Although Auckland has never been half-hearted when it comes to rain, the city outdid itself a couple of days ago, when we had a downpour that was both startlingly torrential and unusually lengthy. There were flash floods all over the place, and here all the guttering on the house overflowed, naturally; but the real drama was happening in the back garden, where an open storm-water drain runs through the hen-run. Where our privileged neighbour's underground pipe debouches into our garden, it was spectacular: torrents of water raging out, scouring the stream-bed even deeper and picking up so much debris that when it hit the wire mesh fence at the bottom corner, it pushed a big hole underneath. 

I haven't seen that much water since I was at, cough, Iguassu Falls a few months ago. Yes, slightly tenuous connection, but it's just a matter of scale. Anyway, Iguassu is totally over the top, spectacle-wise: even standing there looking at it, it's hard to get your head around that much water, 1.5 million litres per second thundering over the 2.7 kilometre length of the Falls. Even more astonishing, in a way, were the hundreds of tourists like me who were standing, quite at our ease, on walkways built literally on the very edge of the falls, right above the 60-80 metre drop to the churning foam below. Especially since, on our way to this point on the Argentinian side, we'd passed the foundation stones of a previous walkway that had been swept away in a flood. Never underestimate the peace of mind afforded by a lack of imagination.


Cave Creek did pass through my mind, though: a terrible event on the West Coast in 1995 when 14 young people died when a viewing platform over a chasm collapsed and fell 30 metres to the bottom. The enquiry found that the platform hadn't been properly secured, there was a huge scandal, and ever since then every Dept of Conservation structure has been inspected and plastered with warning signs - inevitably, over-correcting.
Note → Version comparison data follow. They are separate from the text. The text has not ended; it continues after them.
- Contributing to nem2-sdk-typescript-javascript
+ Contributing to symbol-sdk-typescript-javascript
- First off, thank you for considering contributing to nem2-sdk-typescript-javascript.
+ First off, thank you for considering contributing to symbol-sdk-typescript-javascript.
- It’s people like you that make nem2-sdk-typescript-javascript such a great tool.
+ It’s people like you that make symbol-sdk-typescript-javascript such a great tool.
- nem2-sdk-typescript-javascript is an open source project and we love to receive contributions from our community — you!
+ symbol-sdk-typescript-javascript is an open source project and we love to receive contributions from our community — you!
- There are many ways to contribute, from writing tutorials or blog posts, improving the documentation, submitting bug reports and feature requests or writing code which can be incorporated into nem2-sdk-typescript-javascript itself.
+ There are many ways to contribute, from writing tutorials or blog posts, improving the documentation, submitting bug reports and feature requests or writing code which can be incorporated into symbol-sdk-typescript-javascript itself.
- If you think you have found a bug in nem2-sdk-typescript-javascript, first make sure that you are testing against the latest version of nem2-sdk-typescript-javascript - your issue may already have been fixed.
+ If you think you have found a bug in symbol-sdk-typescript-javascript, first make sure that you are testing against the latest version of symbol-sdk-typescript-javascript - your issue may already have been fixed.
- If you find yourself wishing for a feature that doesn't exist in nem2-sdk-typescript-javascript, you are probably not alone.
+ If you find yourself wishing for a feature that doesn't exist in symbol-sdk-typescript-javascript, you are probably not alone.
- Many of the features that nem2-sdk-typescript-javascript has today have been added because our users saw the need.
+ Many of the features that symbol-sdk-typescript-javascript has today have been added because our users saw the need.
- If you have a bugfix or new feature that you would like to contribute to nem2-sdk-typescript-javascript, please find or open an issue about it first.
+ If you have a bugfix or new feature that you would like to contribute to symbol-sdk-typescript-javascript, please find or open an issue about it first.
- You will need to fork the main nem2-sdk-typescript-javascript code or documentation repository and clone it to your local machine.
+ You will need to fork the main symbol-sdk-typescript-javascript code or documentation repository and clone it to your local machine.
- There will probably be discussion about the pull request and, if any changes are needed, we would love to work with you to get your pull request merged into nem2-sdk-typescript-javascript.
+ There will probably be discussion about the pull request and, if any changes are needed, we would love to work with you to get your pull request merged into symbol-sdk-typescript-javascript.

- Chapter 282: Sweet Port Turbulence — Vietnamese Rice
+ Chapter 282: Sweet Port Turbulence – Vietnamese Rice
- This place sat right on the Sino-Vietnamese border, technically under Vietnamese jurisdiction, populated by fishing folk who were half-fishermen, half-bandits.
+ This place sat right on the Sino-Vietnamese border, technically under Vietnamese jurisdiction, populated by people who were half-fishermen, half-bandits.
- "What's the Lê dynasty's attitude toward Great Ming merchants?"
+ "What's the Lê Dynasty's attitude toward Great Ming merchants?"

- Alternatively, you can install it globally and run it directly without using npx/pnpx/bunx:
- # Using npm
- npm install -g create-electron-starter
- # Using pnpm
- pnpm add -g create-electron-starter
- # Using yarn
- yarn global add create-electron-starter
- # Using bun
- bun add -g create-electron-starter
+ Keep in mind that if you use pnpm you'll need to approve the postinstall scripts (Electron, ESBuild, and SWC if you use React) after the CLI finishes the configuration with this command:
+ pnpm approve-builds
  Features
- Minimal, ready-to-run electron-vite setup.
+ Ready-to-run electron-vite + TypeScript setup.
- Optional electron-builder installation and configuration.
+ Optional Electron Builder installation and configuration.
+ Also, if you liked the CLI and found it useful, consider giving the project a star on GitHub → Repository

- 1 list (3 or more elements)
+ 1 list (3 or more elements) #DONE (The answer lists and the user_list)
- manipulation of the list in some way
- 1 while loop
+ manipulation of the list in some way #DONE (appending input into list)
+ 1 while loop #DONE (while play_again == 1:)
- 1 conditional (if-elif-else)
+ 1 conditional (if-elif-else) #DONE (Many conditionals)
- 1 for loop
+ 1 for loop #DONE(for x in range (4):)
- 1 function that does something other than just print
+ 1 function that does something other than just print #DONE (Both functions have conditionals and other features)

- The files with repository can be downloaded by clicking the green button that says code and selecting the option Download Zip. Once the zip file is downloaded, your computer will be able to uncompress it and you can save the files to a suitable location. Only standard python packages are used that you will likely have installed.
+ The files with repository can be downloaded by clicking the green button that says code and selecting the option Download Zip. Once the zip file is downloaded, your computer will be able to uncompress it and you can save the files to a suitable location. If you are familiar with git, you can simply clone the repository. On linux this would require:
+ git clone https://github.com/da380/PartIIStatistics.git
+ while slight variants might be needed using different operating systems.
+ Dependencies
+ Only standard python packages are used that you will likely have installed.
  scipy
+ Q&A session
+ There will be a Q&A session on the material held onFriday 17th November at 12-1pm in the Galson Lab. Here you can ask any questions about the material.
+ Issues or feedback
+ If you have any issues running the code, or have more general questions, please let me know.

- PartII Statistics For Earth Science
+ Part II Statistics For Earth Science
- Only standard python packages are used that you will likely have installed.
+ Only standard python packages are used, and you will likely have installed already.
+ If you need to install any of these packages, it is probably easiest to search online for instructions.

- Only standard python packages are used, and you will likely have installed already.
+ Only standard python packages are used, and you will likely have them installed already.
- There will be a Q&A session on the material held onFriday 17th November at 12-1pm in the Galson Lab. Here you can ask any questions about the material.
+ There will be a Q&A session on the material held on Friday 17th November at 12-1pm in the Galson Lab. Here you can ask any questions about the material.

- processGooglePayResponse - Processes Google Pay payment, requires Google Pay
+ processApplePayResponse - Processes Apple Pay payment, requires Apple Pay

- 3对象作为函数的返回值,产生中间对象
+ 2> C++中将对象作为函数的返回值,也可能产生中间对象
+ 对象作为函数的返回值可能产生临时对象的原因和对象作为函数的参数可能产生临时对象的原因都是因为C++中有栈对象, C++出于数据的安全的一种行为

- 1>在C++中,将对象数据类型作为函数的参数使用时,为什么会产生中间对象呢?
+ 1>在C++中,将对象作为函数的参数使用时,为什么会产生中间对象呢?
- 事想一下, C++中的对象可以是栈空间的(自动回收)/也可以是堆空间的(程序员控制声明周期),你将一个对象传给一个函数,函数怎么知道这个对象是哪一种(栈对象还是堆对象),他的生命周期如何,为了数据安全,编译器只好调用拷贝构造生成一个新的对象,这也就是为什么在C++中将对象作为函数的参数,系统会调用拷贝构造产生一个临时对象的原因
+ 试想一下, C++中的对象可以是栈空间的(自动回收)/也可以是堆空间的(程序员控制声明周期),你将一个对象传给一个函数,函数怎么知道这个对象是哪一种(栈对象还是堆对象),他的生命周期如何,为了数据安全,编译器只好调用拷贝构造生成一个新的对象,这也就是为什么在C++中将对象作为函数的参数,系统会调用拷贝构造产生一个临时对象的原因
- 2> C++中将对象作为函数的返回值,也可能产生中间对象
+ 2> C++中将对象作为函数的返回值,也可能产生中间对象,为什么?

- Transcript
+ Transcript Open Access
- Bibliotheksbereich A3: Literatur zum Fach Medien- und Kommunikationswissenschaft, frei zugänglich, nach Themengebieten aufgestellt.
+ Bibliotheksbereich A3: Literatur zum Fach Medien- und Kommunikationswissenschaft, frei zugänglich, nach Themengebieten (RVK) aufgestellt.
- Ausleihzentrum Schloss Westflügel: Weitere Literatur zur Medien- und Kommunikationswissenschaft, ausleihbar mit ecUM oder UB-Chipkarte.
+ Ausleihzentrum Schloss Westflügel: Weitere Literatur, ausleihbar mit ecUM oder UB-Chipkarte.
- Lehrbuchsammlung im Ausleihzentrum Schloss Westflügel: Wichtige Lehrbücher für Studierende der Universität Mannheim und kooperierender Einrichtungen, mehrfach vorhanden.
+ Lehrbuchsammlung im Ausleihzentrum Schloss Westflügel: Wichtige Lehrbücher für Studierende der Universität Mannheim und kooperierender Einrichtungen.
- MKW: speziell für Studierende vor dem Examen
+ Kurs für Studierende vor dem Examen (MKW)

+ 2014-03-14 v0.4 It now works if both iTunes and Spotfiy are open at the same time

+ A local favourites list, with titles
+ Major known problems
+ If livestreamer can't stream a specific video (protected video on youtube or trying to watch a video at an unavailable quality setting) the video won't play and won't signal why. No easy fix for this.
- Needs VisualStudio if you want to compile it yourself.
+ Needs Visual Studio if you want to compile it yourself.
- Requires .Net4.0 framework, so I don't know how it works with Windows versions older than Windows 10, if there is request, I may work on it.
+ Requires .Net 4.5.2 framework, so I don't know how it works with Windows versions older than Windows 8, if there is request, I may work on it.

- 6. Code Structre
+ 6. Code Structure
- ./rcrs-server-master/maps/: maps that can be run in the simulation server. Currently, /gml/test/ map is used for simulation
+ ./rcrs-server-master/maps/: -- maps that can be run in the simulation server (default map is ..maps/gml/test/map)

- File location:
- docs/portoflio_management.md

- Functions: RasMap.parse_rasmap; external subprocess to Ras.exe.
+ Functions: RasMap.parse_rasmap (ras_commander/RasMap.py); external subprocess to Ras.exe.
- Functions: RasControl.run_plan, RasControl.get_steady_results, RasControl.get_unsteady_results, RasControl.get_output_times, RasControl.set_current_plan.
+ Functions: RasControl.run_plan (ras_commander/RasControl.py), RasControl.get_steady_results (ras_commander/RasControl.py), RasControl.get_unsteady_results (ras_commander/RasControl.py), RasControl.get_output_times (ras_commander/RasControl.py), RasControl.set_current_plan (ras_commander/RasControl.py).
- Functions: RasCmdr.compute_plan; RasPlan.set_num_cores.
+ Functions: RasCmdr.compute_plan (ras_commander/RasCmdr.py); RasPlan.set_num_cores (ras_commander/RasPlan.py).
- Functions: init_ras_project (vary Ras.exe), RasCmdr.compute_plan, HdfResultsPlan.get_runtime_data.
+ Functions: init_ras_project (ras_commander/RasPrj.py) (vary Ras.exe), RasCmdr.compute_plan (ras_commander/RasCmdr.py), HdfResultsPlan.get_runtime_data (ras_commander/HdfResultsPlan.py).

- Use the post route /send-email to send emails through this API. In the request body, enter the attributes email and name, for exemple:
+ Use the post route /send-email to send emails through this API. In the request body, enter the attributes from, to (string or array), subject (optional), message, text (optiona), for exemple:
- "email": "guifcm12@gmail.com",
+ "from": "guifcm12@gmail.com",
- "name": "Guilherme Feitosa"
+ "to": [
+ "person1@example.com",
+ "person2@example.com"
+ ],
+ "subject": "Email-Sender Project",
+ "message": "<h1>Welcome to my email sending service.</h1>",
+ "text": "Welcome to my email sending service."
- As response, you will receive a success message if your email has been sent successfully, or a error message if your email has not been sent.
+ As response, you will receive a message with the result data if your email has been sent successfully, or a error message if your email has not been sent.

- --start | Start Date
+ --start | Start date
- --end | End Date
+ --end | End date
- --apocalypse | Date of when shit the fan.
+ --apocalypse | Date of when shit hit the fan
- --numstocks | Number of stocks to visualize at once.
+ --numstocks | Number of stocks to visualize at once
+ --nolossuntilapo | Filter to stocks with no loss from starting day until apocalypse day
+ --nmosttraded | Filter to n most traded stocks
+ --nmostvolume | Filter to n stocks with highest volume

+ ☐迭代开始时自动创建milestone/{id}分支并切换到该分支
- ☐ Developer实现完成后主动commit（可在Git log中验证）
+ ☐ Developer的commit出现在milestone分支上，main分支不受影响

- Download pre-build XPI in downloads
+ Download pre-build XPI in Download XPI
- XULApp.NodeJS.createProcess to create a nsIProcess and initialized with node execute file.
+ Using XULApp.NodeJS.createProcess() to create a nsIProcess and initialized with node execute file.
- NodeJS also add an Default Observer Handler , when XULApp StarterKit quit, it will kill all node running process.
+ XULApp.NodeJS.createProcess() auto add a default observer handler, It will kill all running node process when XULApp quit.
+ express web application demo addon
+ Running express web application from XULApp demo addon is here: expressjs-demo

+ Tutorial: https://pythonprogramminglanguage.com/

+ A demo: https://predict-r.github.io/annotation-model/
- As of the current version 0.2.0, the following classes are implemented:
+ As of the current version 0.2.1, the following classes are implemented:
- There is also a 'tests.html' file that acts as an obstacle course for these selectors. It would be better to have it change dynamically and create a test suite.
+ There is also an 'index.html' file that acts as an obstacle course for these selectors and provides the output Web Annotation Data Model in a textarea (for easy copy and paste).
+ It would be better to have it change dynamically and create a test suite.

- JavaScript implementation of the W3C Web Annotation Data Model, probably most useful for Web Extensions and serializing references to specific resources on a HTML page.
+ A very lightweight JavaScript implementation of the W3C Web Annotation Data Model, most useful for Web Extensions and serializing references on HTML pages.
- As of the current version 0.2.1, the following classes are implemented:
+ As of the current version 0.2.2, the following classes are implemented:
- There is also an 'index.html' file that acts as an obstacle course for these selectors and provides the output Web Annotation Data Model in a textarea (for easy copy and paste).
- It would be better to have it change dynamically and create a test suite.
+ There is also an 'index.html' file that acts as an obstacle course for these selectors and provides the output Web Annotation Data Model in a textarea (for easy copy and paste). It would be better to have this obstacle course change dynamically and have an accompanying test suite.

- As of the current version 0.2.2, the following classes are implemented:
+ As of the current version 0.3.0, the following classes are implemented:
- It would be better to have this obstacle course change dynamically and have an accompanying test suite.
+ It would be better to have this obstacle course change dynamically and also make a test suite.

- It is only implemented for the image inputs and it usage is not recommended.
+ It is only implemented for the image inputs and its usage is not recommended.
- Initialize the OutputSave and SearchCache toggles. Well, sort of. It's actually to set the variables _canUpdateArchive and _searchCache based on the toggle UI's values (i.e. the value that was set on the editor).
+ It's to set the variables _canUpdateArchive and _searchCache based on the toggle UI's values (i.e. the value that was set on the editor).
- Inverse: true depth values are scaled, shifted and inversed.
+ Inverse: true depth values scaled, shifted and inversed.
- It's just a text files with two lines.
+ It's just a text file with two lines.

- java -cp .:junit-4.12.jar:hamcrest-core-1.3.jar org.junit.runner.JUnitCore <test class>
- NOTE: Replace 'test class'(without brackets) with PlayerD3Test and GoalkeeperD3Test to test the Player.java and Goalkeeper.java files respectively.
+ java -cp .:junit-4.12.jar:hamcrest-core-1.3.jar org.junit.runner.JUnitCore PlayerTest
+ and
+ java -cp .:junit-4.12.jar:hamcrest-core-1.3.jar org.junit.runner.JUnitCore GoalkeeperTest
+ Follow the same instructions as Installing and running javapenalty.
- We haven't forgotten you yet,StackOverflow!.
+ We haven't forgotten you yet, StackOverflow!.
So now, all the bridges in the bush are allowed to have only restricted numbers on them at any one time, no matter how strongly they've been built. It's silly, but I saw it on the Hollyford Track, on all the sturdy wire swing bridges we had to queue to cross; and I've seen it in the Waioeka Gorge between Gisborne and Opotiki, where there's an old wooden bridge that's immense, built of thick timber and strung with huge cables, with a bossy yellow sign on it saying that no more than 10 people should be on it at any one time. Pft.

No comments:

LinkWithin

Related Posts Plugin for WordPress, Blogger...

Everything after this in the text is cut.